> [Task] Give the records again, every one, exactly.

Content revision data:
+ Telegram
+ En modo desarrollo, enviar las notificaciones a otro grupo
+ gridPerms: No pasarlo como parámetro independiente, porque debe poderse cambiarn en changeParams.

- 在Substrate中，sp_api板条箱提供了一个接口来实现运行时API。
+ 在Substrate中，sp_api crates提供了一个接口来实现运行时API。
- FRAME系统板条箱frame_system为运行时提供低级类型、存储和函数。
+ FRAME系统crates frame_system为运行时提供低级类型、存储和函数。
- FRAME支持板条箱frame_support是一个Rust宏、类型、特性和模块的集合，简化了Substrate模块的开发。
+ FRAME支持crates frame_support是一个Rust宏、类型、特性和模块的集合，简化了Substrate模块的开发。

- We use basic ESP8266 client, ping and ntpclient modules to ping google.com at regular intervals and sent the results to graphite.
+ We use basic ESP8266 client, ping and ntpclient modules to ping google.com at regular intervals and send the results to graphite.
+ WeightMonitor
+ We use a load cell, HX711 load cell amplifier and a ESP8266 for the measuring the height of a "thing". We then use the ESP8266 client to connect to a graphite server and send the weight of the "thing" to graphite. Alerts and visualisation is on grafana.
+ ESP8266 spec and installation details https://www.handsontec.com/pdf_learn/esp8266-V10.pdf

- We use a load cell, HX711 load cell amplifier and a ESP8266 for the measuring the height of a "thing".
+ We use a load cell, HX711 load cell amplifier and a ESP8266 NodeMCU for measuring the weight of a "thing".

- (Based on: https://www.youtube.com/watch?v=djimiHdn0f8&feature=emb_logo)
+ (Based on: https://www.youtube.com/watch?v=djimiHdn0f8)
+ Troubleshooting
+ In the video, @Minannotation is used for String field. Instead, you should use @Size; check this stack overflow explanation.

> [Response to this task]
+ Telegram
+ En modo desarrollo, enviar las notificaciones a otro grupo
+ gridPerms: No pasarlo como parámetro independiente, porque debe poderse cambiarn en changeParams.

- 在Substrate中，sp_api板条箱提供了一个接口来实现运行时API。
+ 在Substrate中，sp_api crates提供了一个接口来实现运行时API。
- FRAME系统板条箱frame_system为运行时提供低级类型、存储和函数。
+ FRAME系统crates frame_system为运行时提供低级类型、存储和函数。
- FRAME支持板条箱frame_support是一个Rust宏、类型、特性和模块的集合，简化了Substrate模块的开发。
+ FRAME支持crates frame_support是一个Rust宏、类型、特性和模块的集合，简化了Substrate模块的开发。

- We use basic ESP8266 client, ping and ntpclient modules to ping google.com at regular intervals and sent the results to graphite.
+ We use basic ESP8266 client, ping and ntpclient modules to ping google.com at regular intervals and send the results to graphite.
+ WeightMonitor
+ We use a load cell, HX711 load cell amplifier and a ESP8266 for the measuring the height of a "thing". We then use the ESP8266 client to connect to a graphite server and send the weight of the "thing" to graphite. Alerts and visualisation is on grafana.
+ ESP8266 spec and installation details https://www.handsontec.com/pdf_learn/esp8266-V10.pdf

- We use a load cell, HX711 load cell amplifier and a ESP8266 for the measuring the height of a "thing".
+ We use a load cell, HX711 load cell amplifier and a ESP8266 NodeMCU for measuring the weight of a "thing".

- (Based on: https://www.youtube.com/watch?v=djimiHdn0f8&feature=emb_logo)
+ (Based on: https://www.youtube.com/watch?v=djimiHdn0f8)
+ Troubleshooting
+ In the video, @Minannotation is used for String field. Instead, you should use @Size; check this stack overflow explanation.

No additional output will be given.